(Version difference data)
::::::::
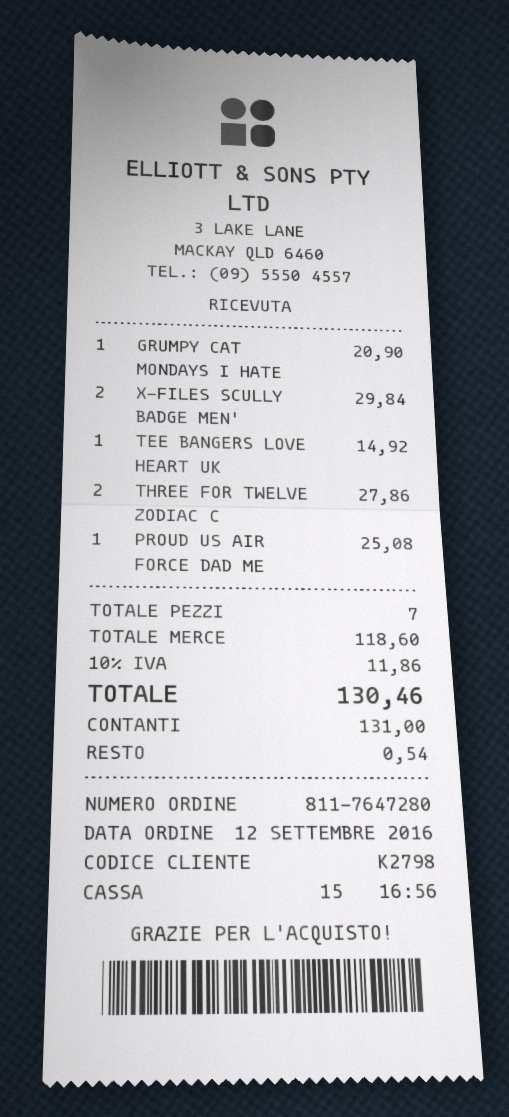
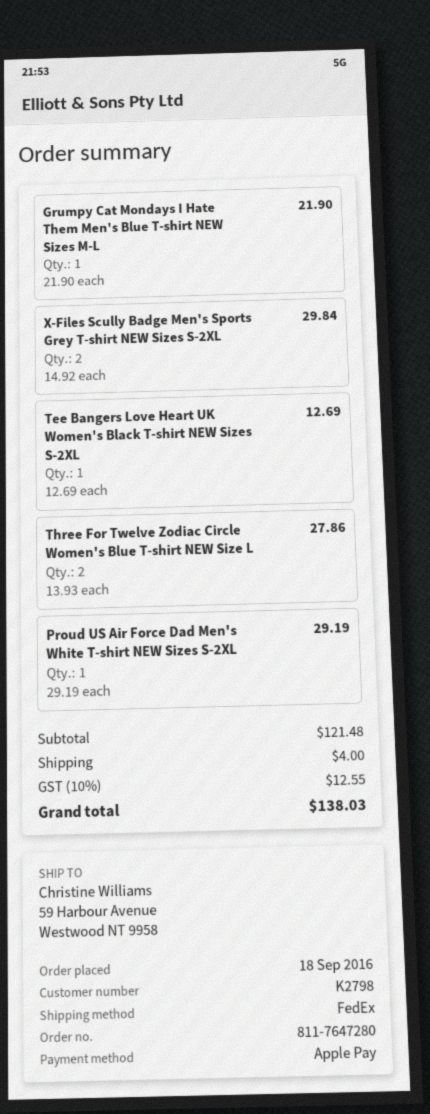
order date: 2016-09-12 -> 2016-09-18
payment method: cash -> Apple Pay
GRUMPY CAT MONDAYS I HATE: 1 for 20.90 -> 1 for 21.90
TEE BANGERS LOVE HEART UK: 1 for 14.92 -> 1 for 12.69
PROUD US AIR FORCE DAD ME: 1 for 25.08 -> 1 for 29.19
subtotal: 118.60 -> 121.48
shipping: none -> 4.00
tax: 10% = 11.86 -> 10% = 12.55
total: 130.46 -> 138.03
::::::::
▸ **ASSIGNED TASK**: Repeat exactly the lines from the one containing "GRUMPY CAT MONDAYS" to the end of the records.

▸ **SOLUTION FOR THIS EXERCISE**:
GRUMPY CAT MONDAYS I HATE: 1 for 20.90 -> 1 for 21.90
TEE BANGERS LOVE HEART UK: 1 for 14.92 -> 1 for 12.69
PROUD US AIR FORCE DAD ME: 1 for 25.08 -> 1 for 29.19
subtotal: 118.60 -> 121.48
shipping: none -> 4.00
tax: 10% = 11.86 -> 10% = 12.55
total: 130.46 -> 138.03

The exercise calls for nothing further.